Wie die Nidwaldner Abstimmung ausgeht, ist offen. Die Ausgangslage ist speziell: Die Kantonsregierung unterstützt die SVP-Volksinitiative. Auf der anderen Seite sind das Parlament, die meisten Parteien und der Lehrerverband gegen das Volksbegehren. Gut drei Wochen vor der Abstimmung kommt niemand am emotional diskutierten Thema vorbei. Die lokalen Zeitungen sind voller Leserbriefe, auf den Strassen stehen Plakate beider Seiten. Den Gegnern der Fremdspracheninitiative gehe es längst nicht mehr um pädagogische Argumente, sagt der prominenteste Befürworter, Regierungspräsident und Bildungsdirektor Res Schmid (SVP). «Da geht es nur um Politik.» Nidwalden gehöre zu den er­fahrensten Kantonen in Sachen Sprachunterricht, sagt er. Schon seit sieben ­Jahren würden die Primarschüler in Englisch und Französisch unterrichtet; in mehreren Schulen bereits seit neun Jahren. «Doch der Lernerfolg bleibt ­leider aus», sagt er. Gleichzeitig hätten viele Kinder Mühe mit Deutsch und Mathematik. Diese beiden Fächer müssten wieder erste Priorität geniessen. Darum werde bei der Stundentafel die Anzahl Lektionen für Deutsch und Mathematik markant angehoben. Schmid und seine Regierungskollegen haben auch schon Vorschläge zur Umsetzung der Initiative gemacht: Damit das Französisch nicht geschwächt werde, brauche es mehr ­Unterrichtsstunden auf der Sekundarstufe und einen verpflichtenden Sprach­austausch.
Lehrer gegen «Insellösung»
Aus Sicht der Lehrerinnen und Lehrer lässt sich das Verschieben des Französischunterrichts hingegen nicht so leicht lösen. Sie wehren sich gegen eine «Insellösung» beim Fremdsprachenunterricht, die den Kanton von den Nachbarn isoliere. Ein «Vorpreschen» Nidwaldens zum jetzigen Zeitpunkt sei zudem riskant, sagt Lea Lowth, Präsidentin des Nidwaldner Lehrerverbands: Falls sich die Kantone darauf einigten, nur noch eine Fremdsprache in der Primarschule zu unterrichten, werde dies wohl eine Landessprache sein. Dies zeigten die Diskussionen der vergangenen Monate. «Im schlimmsten Fall muss Nidwalden den Fremdsprachenunterricht innert kürzester Zeit zweimal umstellen», sagt sie. Das sei auch mit grossen Kosten für Lehrmittel, Lehrpläne oder die Lehrerausbildung verbunden. Der von der Regierung propagierte Sprachaustausch sei zudem nicht so einfach umzusetzen. Die Erfahrung zeige, dass es sehr schwierig sei, für eine ganze Klasse Austauschplätze in der Romandie zu finden, sagt Lowth. Auch seien viele Eltern nicht ­bereit, fremde Kinder bei sich aufzunehmen. Und es sei nicht geklärt, wer die aufwendige Organisation übernehme.

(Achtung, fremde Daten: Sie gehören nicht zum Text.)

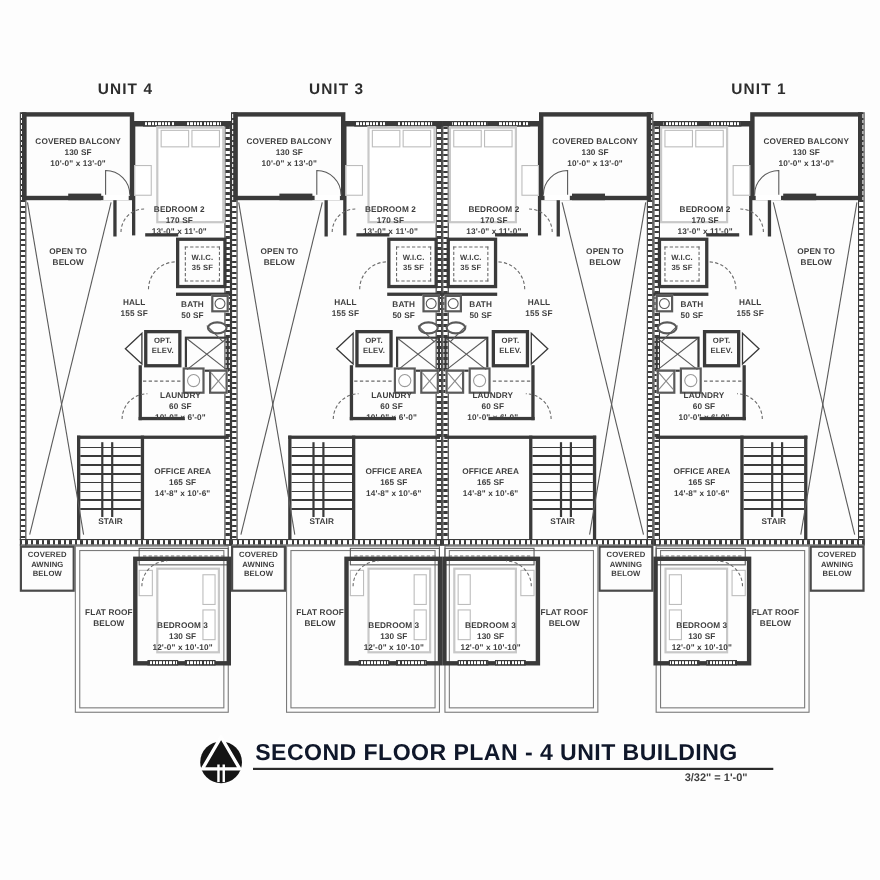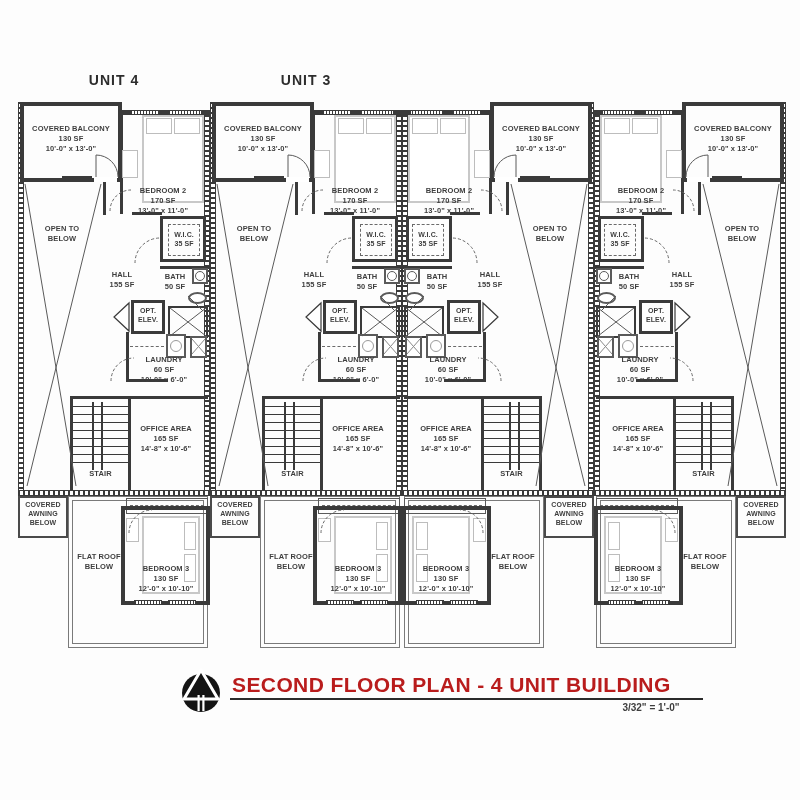"UNIT 1" div.unit-header { html: none -> <div>UNIT 1</div> }
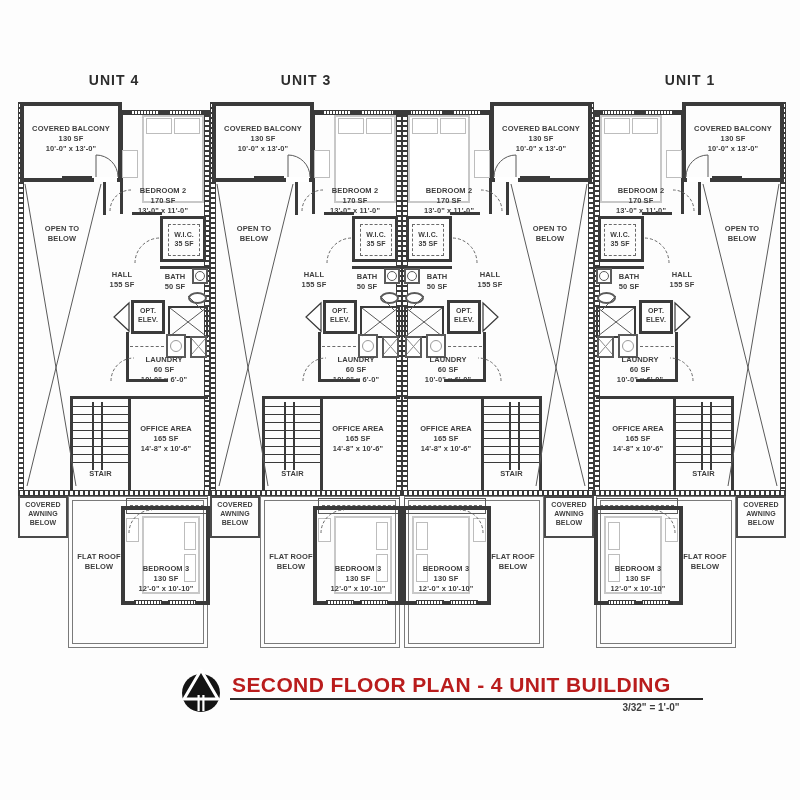"SECOND FLOOR PLAN - 4" .plan-title { color: #b91c1c -> #0f172a }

Was die Eltern, ein wichtiger Teil der Stimmbürger, denken, wird sich am 8. März zeigen. Einen Hinweis liefert eine nicht repräsentative Umfrage unter über 600 Erziehungsberechtigten, die die Regierung vergangenes Jahr durchführen liess. Gut die Hälfte der Befragten findet Französisch in der Primarschule nicht wichtig. Die Kinder seien motivierter für den Englischunterricht.